• Task instructions
Your answer must be every line of the data that holds the string "Liberation".

------ Data for the task

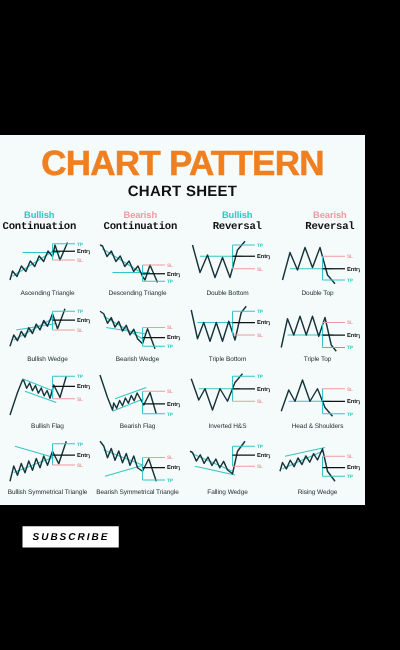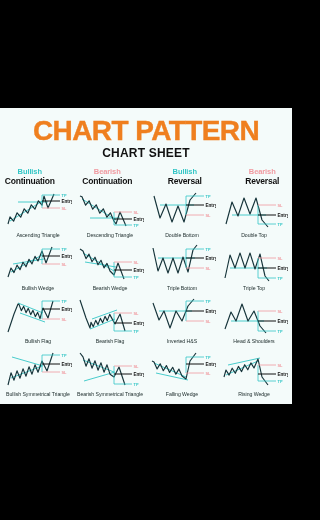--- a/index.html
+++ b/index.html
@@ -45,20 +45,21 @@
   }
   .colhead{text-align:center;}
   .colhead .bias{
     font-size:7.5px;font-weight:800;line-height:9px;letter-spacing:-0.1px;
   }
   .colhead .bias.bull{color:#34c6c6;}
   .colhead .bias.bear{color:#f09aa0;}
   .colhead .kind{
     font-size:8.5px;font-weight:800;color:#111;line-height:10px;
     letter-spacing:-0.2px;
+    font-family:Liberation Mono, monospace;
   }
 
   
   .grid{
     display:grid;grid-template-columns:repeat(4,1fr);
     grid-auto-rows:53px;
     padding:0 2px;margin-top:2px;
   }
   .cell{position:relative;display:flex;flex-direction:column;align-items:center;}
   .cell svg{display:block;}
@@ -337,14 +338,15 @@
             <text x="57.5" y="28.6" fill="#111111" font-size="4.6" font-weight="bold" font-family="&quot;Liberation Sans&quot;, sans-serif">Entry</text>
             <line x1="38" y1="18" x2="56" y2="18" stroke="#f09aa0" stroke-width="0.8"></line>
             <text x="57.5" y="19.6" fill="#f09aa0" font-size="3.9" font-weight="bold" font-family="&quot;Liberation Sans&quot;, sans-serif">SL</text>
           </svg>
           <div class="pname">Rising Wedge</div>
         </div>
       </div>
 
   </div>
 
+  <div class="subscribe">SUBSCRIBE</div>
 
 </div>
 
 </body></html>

------------
------ Data for the task

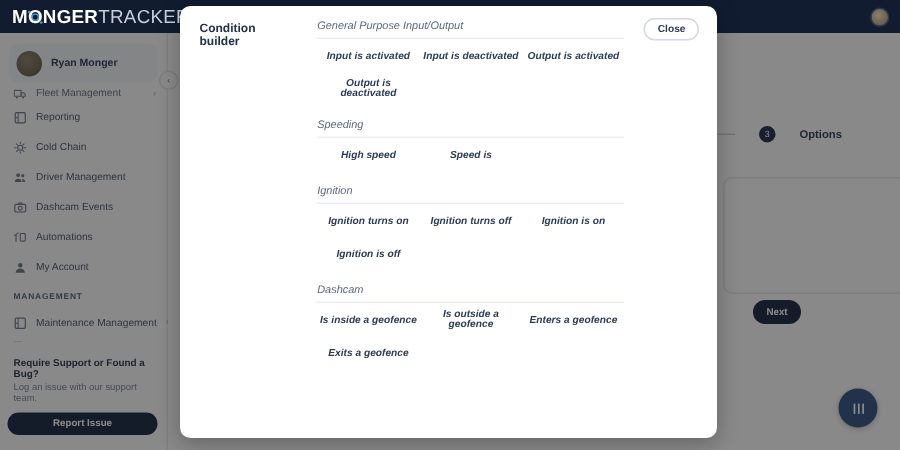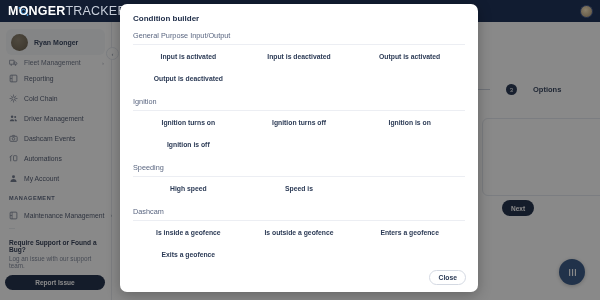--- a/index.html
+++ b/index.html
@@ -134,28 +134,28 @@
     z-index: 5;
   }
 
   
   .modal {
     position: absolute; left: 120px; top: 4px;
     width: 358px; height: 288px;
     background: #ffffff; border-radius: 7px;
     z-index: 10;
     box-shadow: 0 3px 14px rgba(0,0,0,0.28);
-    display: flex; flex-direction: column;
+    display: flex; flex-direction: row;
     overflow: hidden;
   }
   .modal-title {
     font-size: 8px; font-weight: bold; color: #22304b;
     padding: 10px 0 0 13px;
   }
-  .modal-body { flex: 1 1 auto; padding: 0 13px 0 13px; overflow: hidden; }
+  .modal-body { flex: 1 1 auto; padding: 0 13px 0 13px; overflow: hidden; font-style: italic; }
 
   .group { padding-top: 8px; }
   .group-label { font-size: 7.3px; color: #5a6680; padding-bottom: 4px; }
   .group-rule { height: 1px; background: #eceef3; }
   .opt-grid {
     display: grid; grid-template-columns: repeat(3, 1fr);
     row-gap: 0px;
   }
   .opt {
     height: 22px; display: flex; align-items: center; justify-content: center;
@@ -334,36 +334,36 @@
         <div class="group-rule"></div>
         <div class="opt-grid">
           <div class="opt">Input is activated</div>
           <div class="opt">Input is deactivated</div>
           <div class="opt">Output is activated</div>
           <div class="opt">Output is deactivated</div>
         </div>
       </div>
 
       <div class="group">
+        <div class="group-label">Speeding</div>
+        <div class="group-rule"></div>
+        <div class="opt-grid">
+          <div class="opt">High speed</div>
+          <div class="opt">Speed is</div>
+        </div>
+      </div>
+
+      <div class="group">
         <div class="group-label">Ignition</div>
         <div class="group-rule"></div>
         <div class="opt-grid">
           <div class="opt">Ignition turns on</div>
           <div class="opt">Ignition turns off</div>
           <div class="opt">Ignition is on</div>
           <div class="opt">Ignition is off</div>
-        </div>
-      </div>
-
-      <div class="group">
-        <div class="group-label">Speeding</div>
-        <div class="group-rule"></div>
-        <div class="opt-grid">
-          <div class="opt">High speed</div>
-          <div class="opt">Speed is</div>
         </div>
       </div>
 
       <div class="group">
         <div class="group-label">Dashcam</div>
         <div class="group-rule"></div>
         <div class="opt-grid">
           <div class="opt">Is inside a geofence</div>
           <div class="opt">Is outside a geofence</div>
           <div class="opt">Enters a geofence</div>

------------

• Exercise output
+    font-family:Liberation Mono, monospace;
             <text x="57.5" y="28.6" fill="#111111" font-size="4.6" font-weight="bold" font-family="&quot;Liberation Sans&quot;, sans-serif">Entry</text>
             <text x="57.5" y="19.6" fill="#f09aa0" font-size="3.9" font-weight="bold" font-family="&quot;Liberation Sans&quot;, sans-serif">SL</text>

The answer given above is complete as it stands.